Proprio con riferimento a questi ultimi, la Seconda sezione della Corte d'Appello di Bari, riformando la sentenza del Giudice dell'udienza preliminare presso il Tribunale di Trani, emessa il 5 novembre 2018 e da loro appellata, ha assolto Francesco Paolo Pecorella, di 45 anni, dalla imputazione ascritta di per non avere commesso il fatto.
Inoltre ha rideterminato la pena nei confronti del 46enne Benedetto Cancelliere a 2 anni e 8 mesi di reclusione.

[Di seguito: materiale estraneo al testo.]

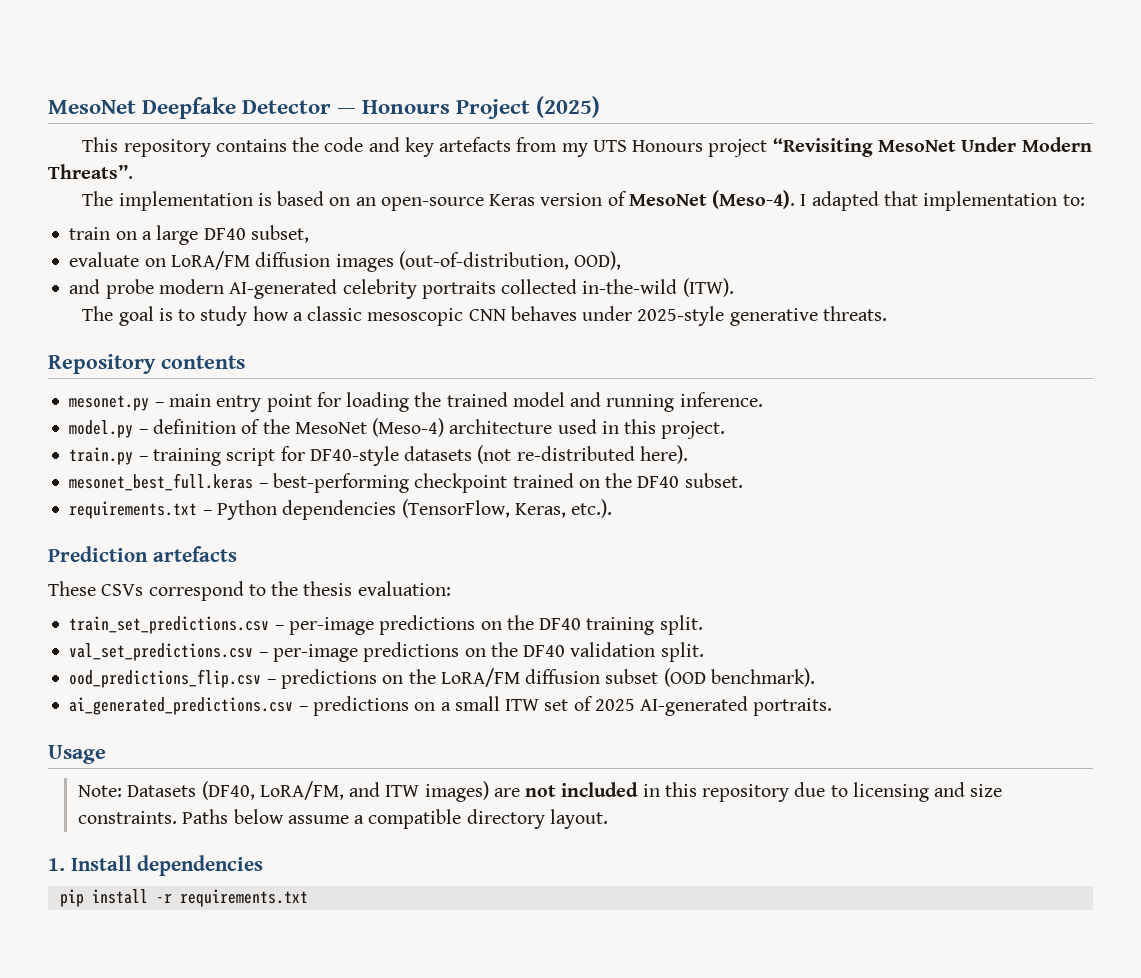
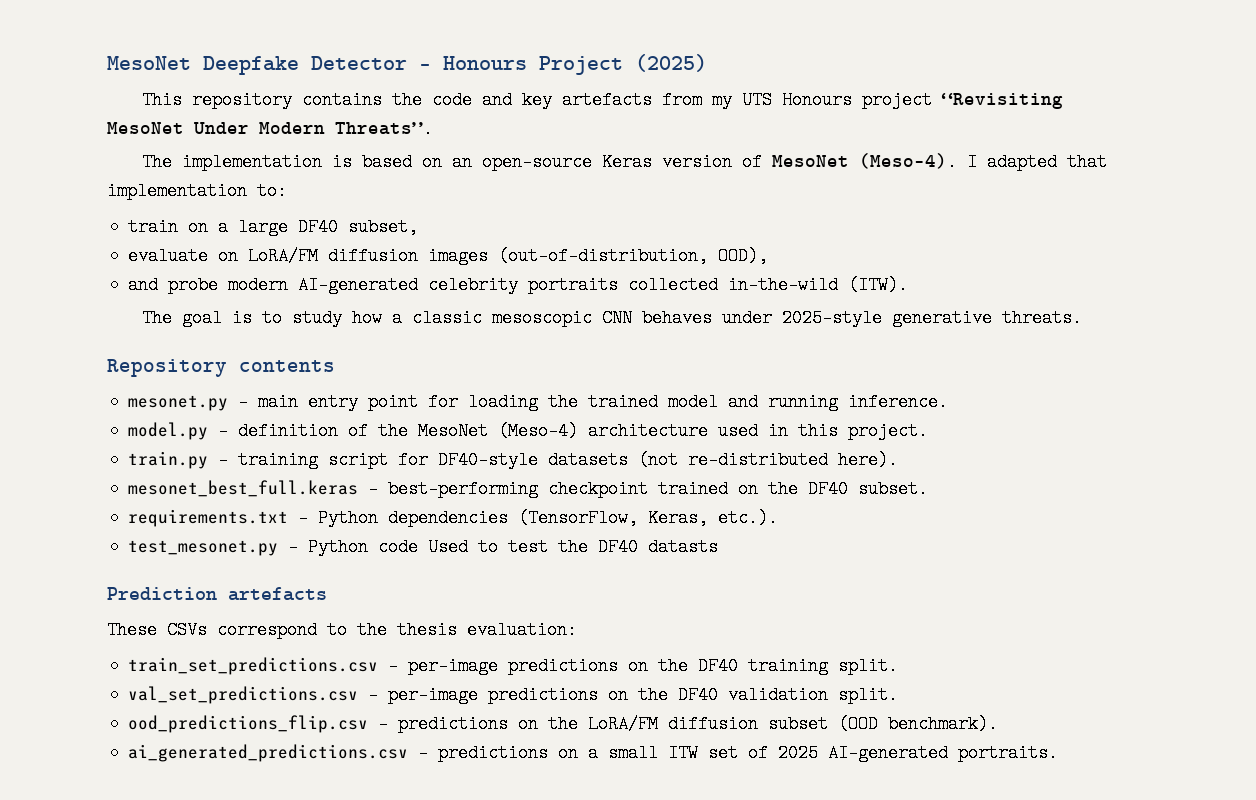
+ test_mesonet.py - Python code Used to test the DF40 datasts
- Usage
- Note: Datasets (DF40, LoRA/FM, and ITW images) are not included in this repository due to licensing and size constraints. Paths below assume a compatible directory layout.
- 1. Install dependencies
- pip install -r requirements.txt

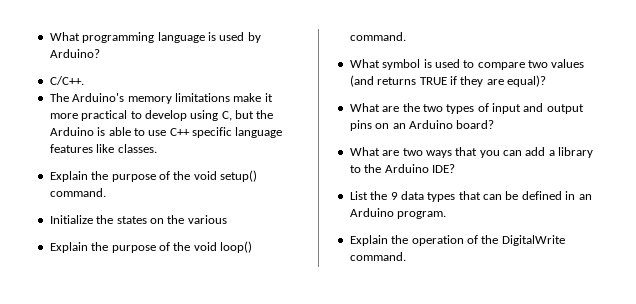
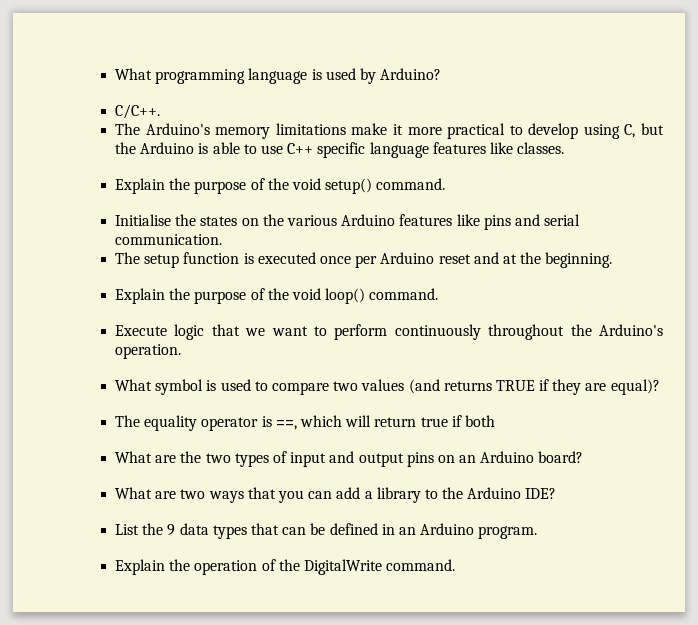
- Initialize the states on the various
+ Initialise the states on the various Arduino features like pins and serial communication.
+ The setup function is executed once per Arduino reset and at the beginning.
+ Execute logic that we want to perform continuously throughout the Arduino's operation.
+ The equality operator is ==, which will return true if both

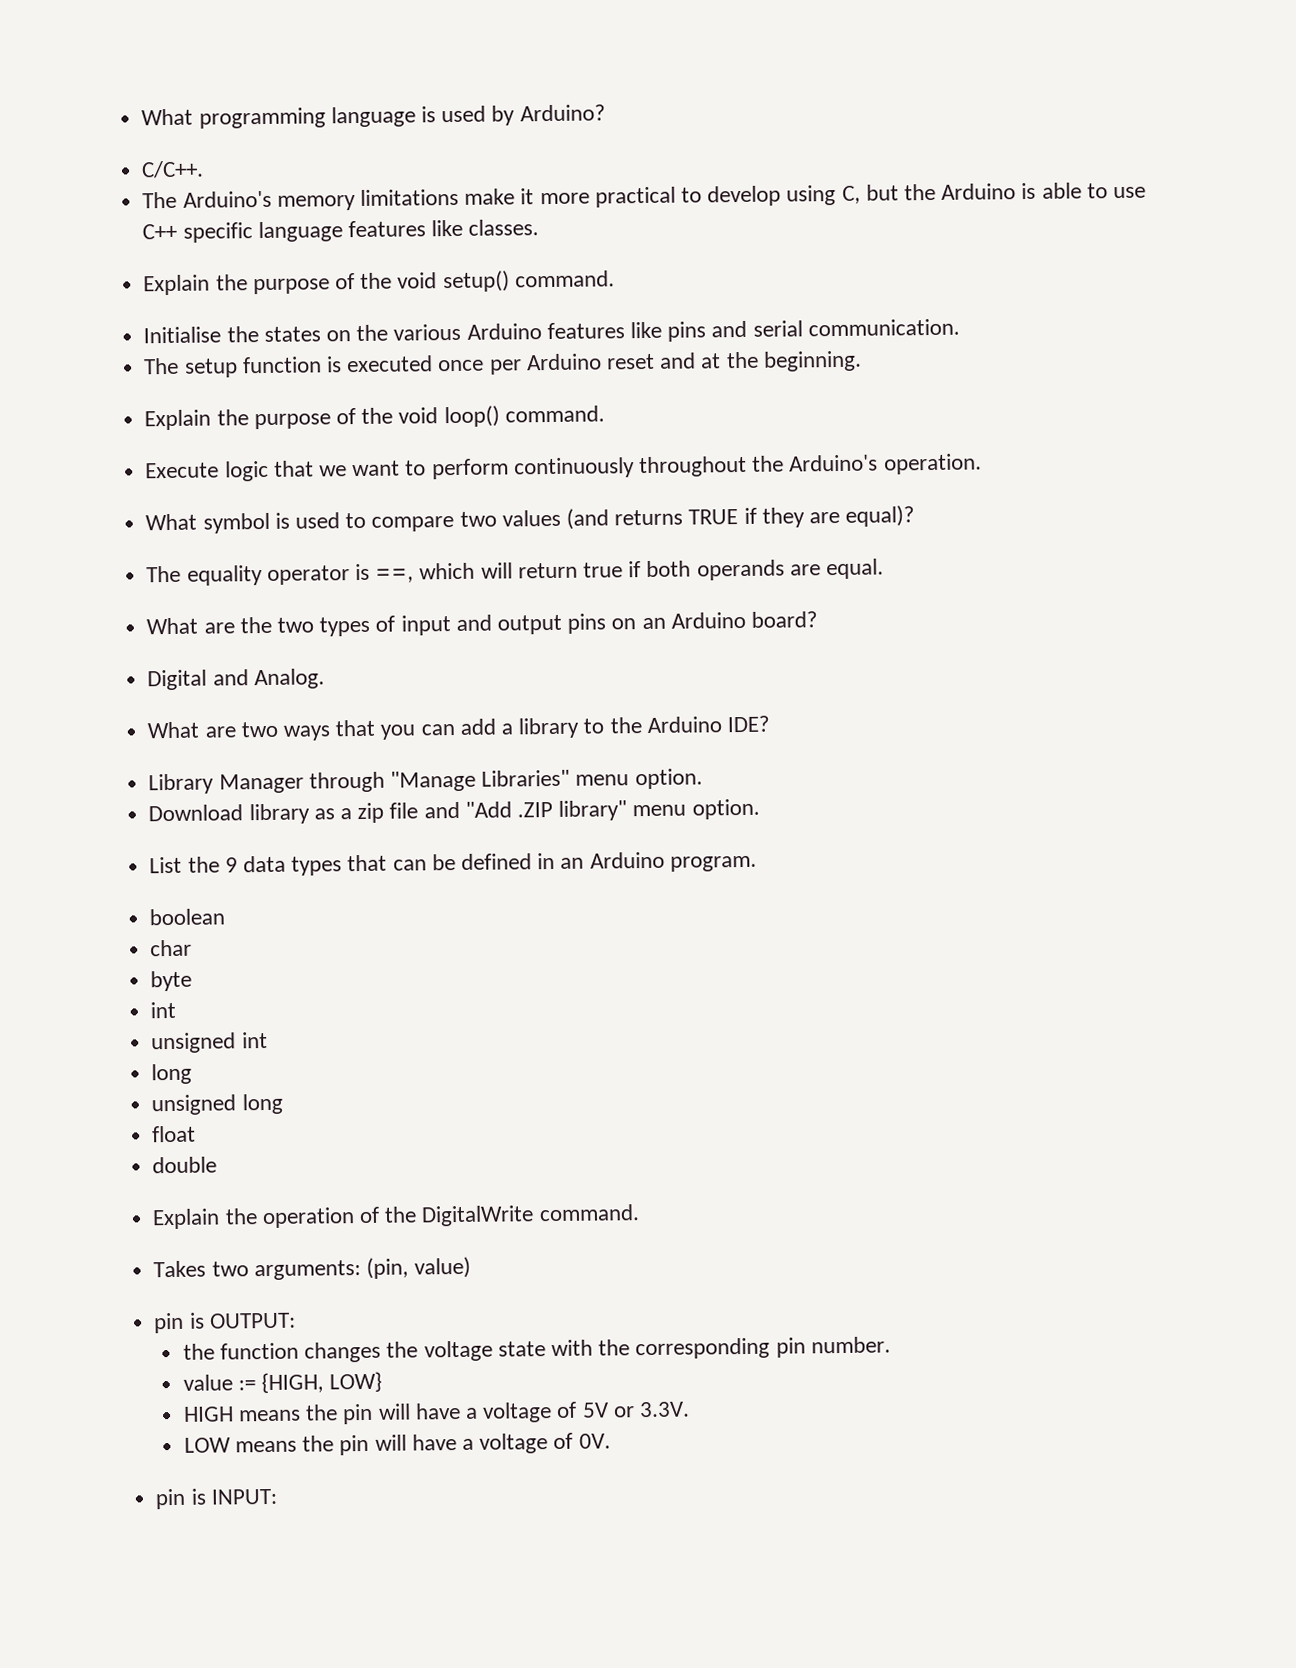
- The equality operator is ==, which will return true if both
+ The equality operator is ==, which will return true if both operands are equal.
+ Digital and Analog.
+ Library Manager through "Manage Libraries" menu option.
+ Download library as a zip file and "Add .ZIP library" menu option.
+ boolean
+ char
+ byte
+ int
+ unsigned int
+ long
+ unsigned long
+ float
+ double
+ Takes two arguments: (pin, value)
+ pin is OUTPUT:
+ the function changes the voltage state with the corresponding pin number.
+ value := {HIGH, LOW}
+ HIGH means the pin will have a voltage of 5V or 3.3V.
+ LOW means the pin will have a voltage of 0V.
+ pin is INPUT:

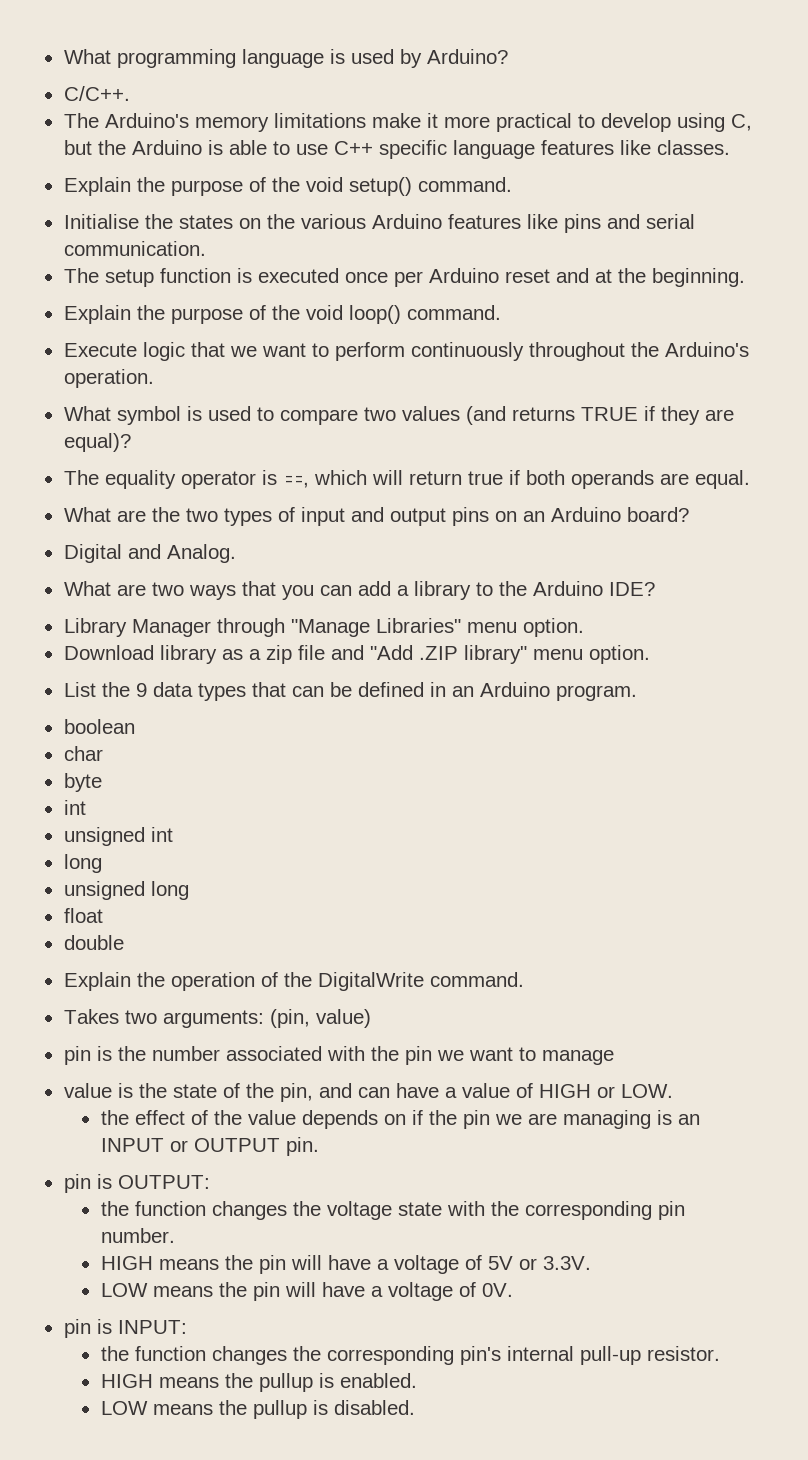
+ pin is the number associated with the pin we want to manage
+ value is the state of the pin, and can have a value of HIGH or LOW.
+ the effect of the value depends on if the pin we are managing is an INPUT or OUTPUT pin.
- value := {HIGH, LOW}
+ the function changes the corresponding pin's internal pull-up resistor.
+ HIGH means the pullup is enabled.
+ LOW means the pullup is disabled.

Nel suo caso la Corte d'Appello ha apprezzato, con carattere di prevalenza, le circostanze attenuanti generiche già riconosciute a Cancelliere durante la camera di consiglio del rito abbreviato.
Il Gup di Trani aveva condannato Cancelliere a 4 anni di reclusione e Pecorella ad 1. Entrambi erano difesi dall'avocato Claudio Papagno.
L'operazione, a suo tempo portata a termine da Procura di Trani e carabinieri della locale Compagnia, si chiamò «Pony express», in occasione della quale i militari eseguirono quattro ordinanze di custodia cautelare in carcere.
Gli altri indagati dell'epoca, oggi imputati, sono Antonio Rizzi, di 42 anni ritenuto capo del sodalizio, e Giuseppe Annacondia, di 36, per i quali è in corso il dibattimento ordinario.
Rizzi è stato più recentemente protagonista di altri fatti di cronaca. Il 31 dicembre 2017 fu oggetto di un tentato omicidio nella pescheria di Trani in cui lavorava, per effetto del quale il responsabile è stato condannato in primo grado a 6 anni.
Ma Rizzi, a sua volta, è accusato di essere l'esecutore dell'omicidio di Francesco Di Leo, 39enne di Canosa di Puglia freddato il 3 luglio 2016 in una pescheria di Barletta, per sbaglio, al posto della vittima designata, che sarebbe dovuta essere il pregiudicato Salvatore Lattanzio. Anche questo giudizio è in corso.
E proprio Rizzi, con riferimento a Pony express, è ritenuto colui che utilizzava la propria abitazione, nella periferia nord di Trani, come luogo di incontro per “addetti ai lavori”, presso cui vendere la droga al dettaglio, o, più spesso, affidarla, già confezionata in piccole dosi, a fidati corrieri.
Questi ultimi, a bordo di auto e ciclomotori, provvedevano in maniera insospettabile a consegnarla “a domicilio” previa “ordinazione” telefonica, utilizzando un linguaggio convenzionalmente artificioso, allo scopo di eludere eventuali attenzioni da parte delle Forze dell’Ordine (“una birra sana”, “due chiacchiere al solito posto”, una pedana”, “ il fazzoletto”).